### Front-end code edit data

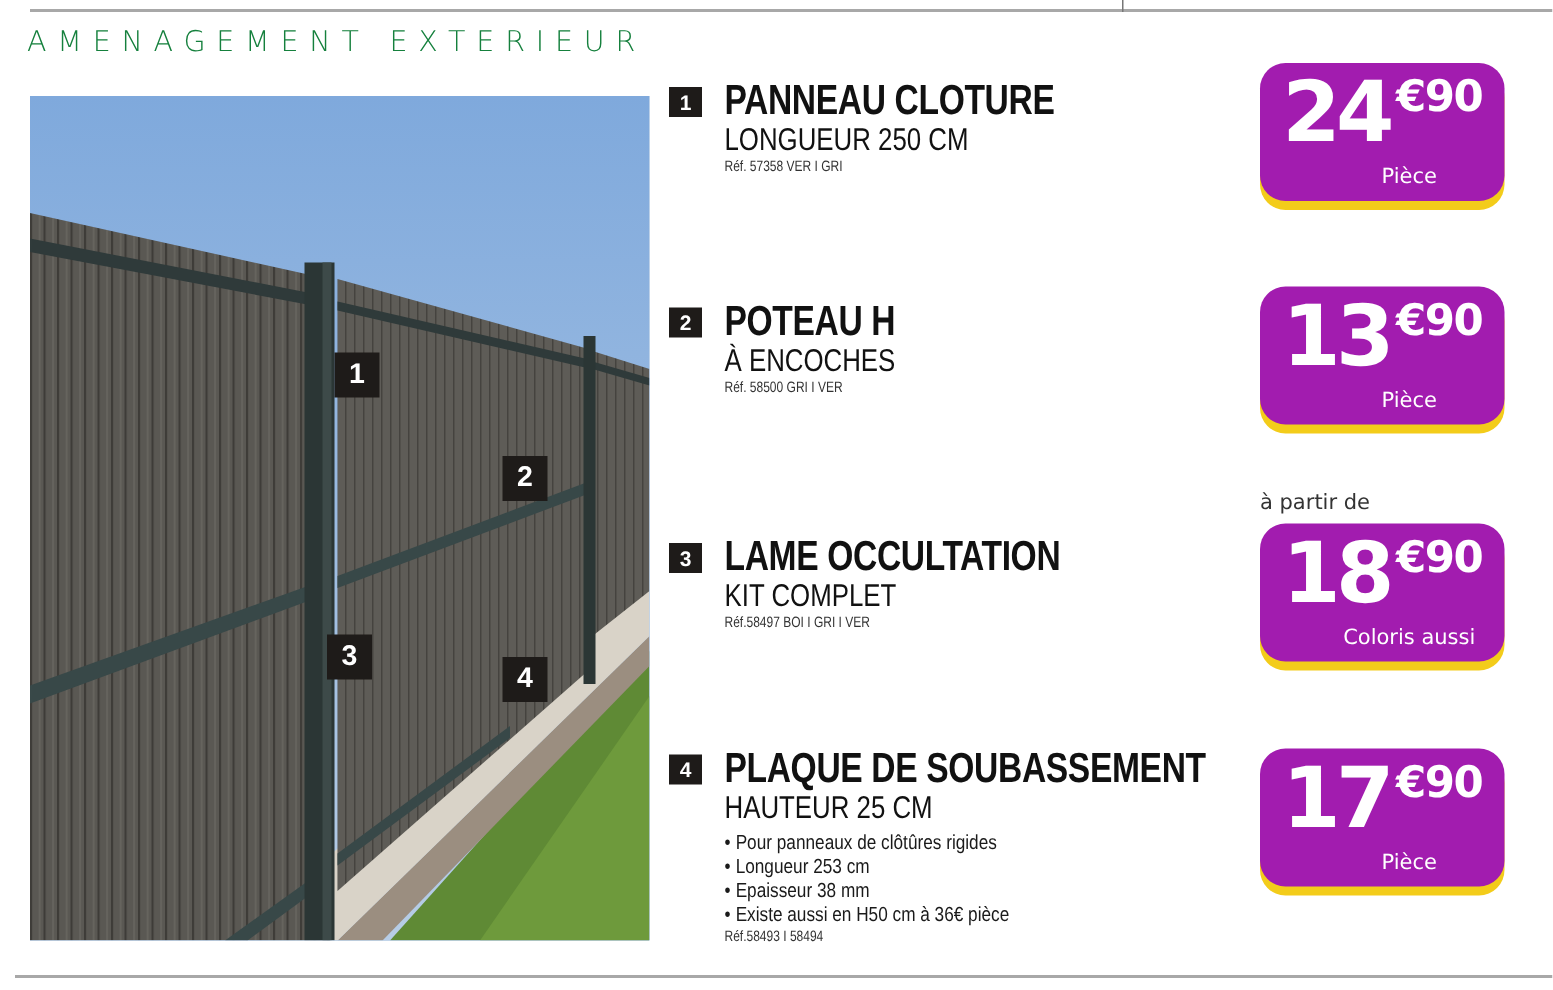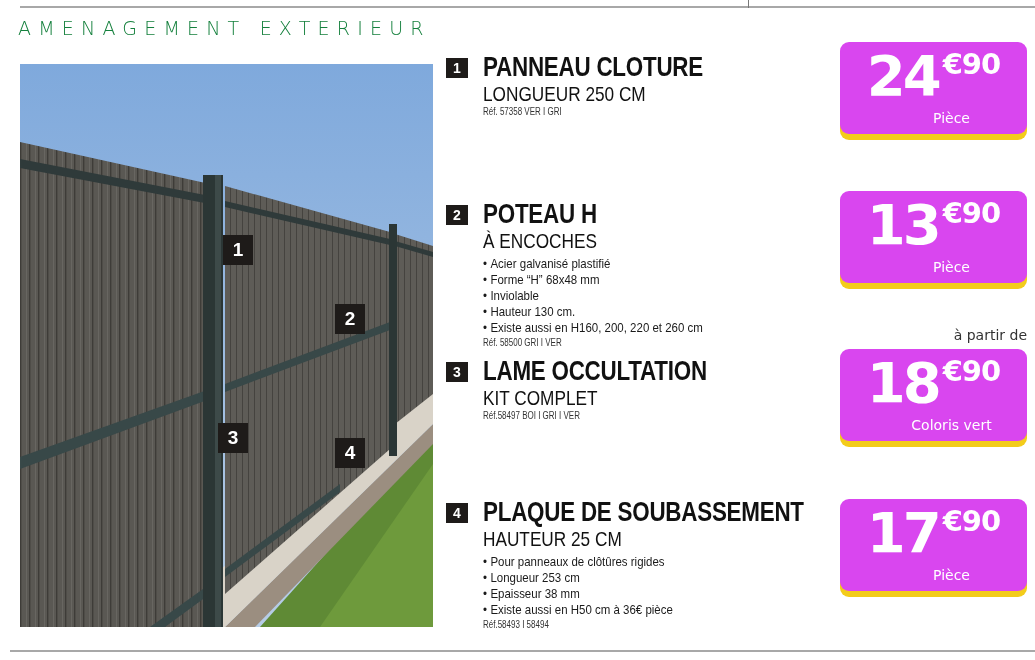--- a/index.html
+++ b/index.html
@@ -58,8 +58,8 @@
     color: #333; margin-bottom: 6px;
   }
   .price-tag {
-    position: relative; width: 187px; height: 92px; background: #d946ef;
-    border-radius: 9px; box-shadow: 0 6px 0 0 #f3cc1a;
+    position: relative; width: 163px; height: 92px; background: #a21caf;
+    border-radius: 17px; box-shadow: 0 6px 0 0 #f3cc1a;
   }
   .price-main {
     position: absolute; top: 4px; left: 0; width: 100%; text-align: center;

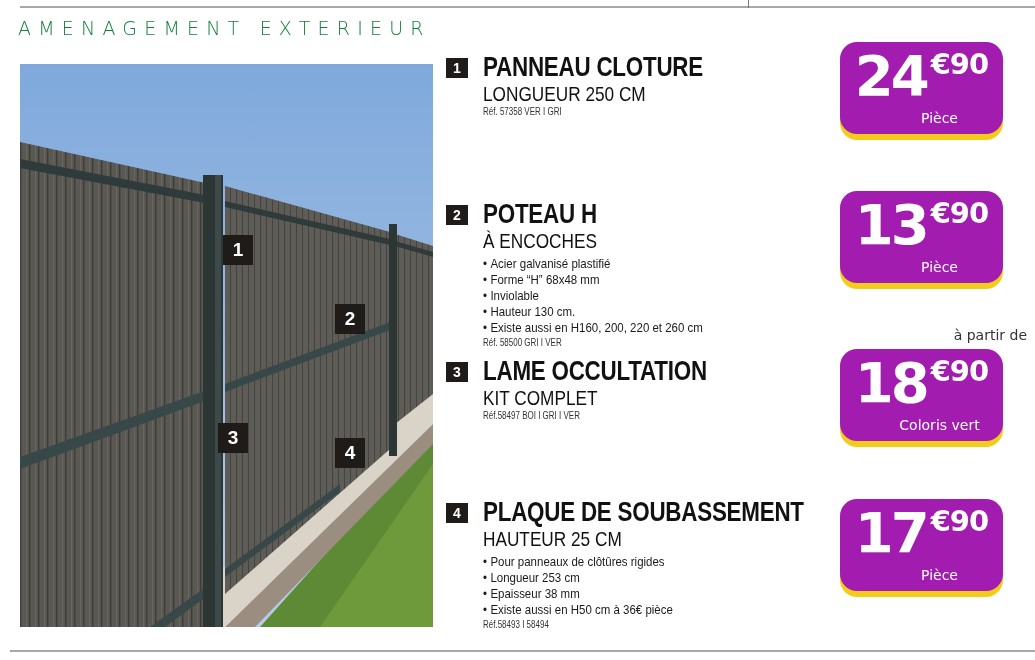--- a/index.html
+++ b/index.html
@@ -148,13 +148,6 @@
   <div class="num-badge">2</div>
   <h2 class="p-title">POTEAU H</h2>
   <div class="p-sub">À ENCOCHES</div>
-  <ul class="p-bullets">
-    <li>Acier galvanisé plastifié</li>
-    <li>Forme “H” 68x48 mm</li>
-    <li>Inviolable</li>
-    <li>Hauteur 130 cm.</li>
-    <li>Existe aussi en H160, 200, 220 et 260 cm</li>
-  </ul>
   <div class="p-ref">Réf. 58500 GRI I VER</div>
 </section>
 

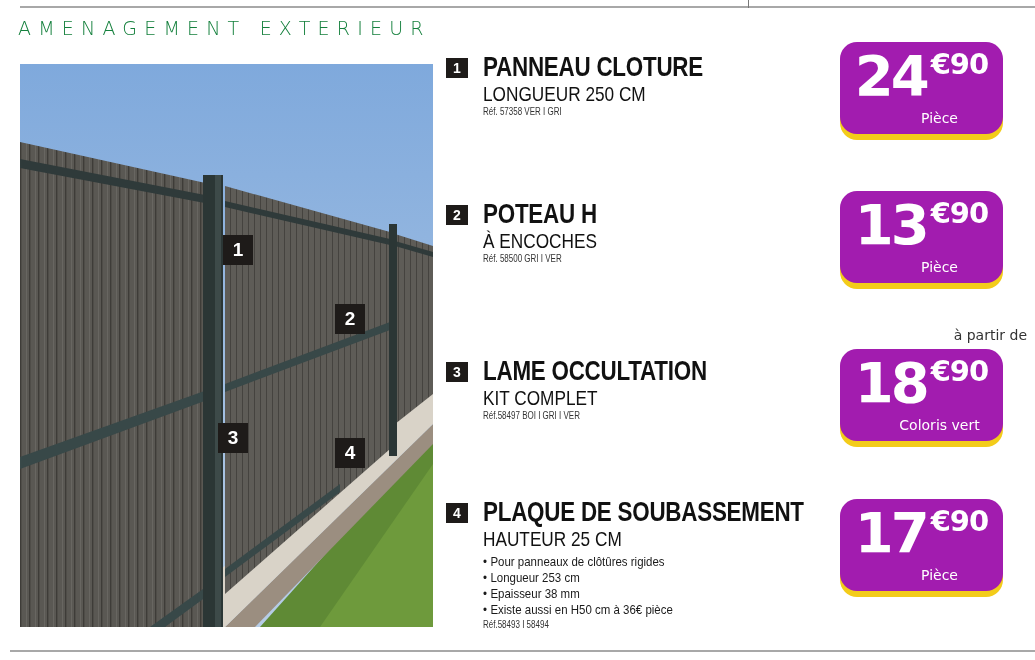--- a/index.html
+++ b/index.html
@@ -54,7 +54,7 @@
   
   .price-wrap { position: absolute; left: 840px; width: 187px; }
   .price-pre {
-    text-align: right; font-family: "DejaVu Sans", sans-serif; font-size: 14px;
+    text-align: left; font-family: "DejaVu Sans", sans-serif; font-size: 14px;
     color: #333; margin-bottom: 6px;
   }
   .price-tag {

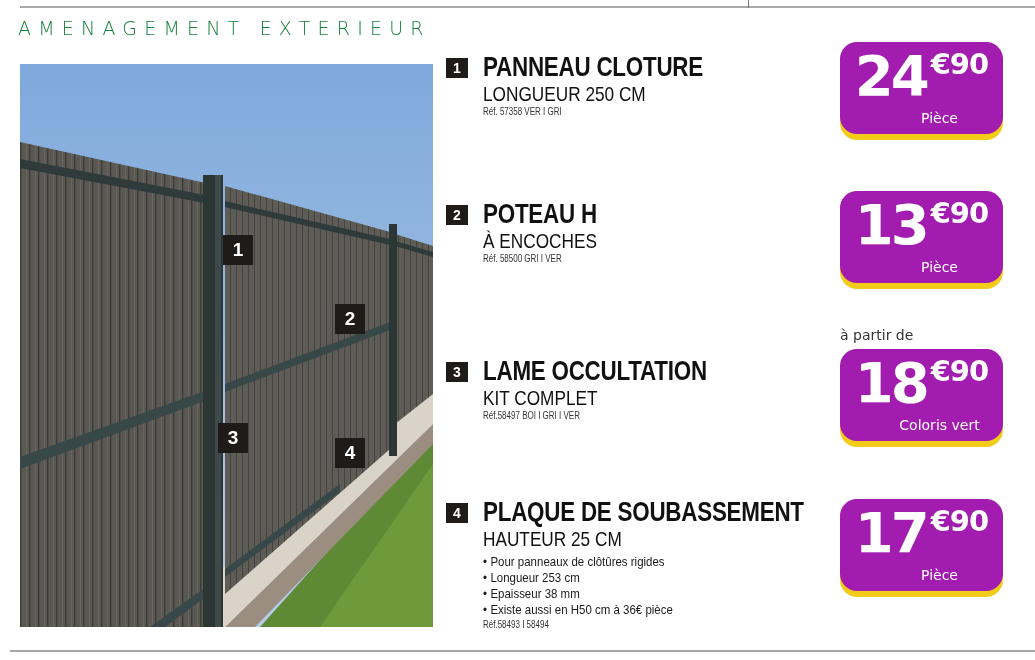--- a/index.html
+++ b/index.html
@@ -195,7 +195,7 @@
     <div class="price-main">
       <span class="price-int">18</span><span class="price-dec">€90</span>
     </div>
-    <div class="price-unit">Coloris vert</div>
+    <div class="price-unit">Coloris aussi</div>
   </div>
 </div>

### Work item
Once you have counted the lines above that hold the word "Sans", report only that total.

### Result
2